Down to the last line, transcribe the records verbatim and exclude the images.
Segment Start: RECORDS TO USE
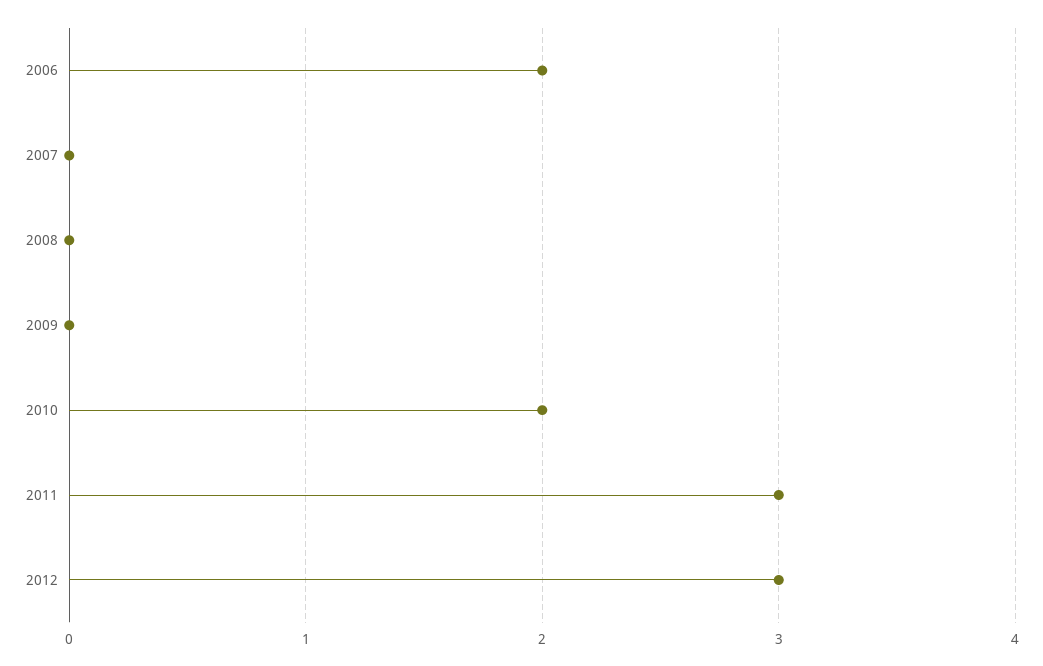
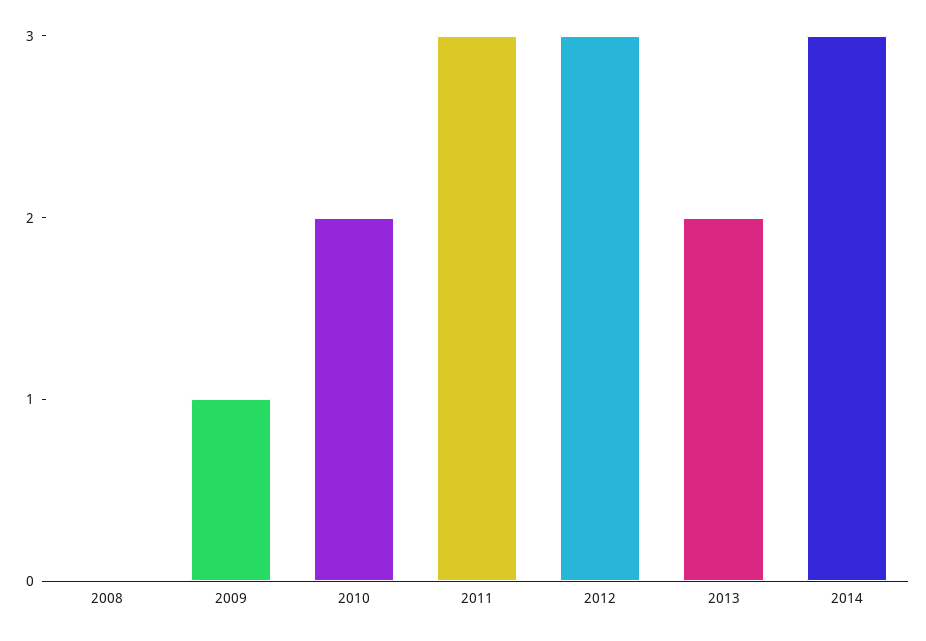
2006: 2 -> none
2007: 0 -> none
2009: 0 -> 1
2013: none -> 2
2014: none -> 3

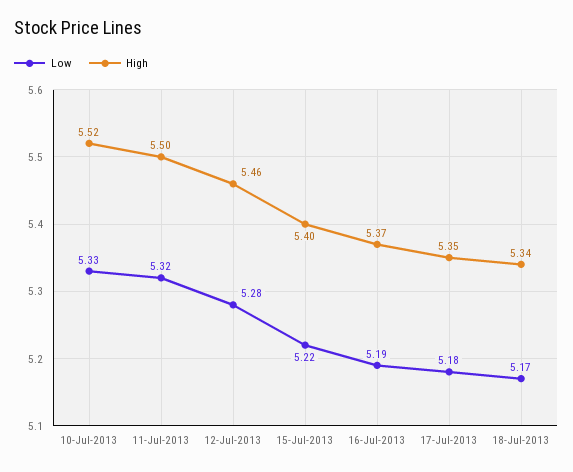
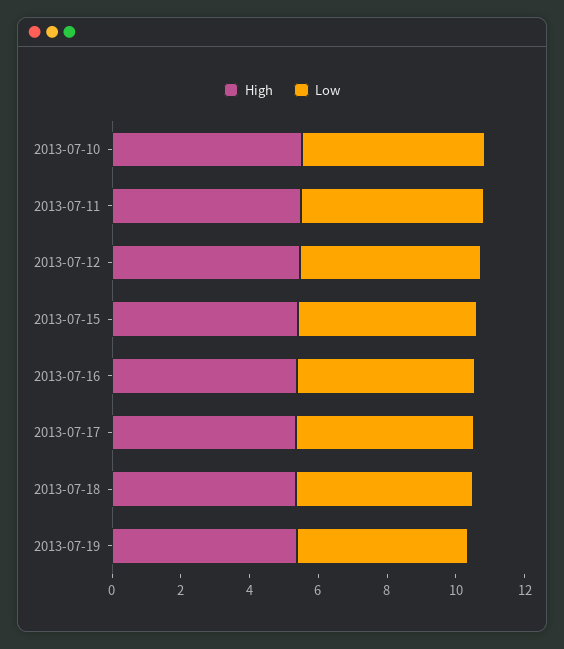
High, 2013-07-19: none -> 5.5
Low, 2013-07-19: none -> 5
Segment End: RECORDS TO USE
#### PROBLEM SOLUTION:
2006: 2 -> none
2007: 0 -> none
2009: 0 -> 1
2013: none -> 2
2014: none -> 3

High, 2013-07-19: none -> 5.5
Low, 2013-07-19: none -> 5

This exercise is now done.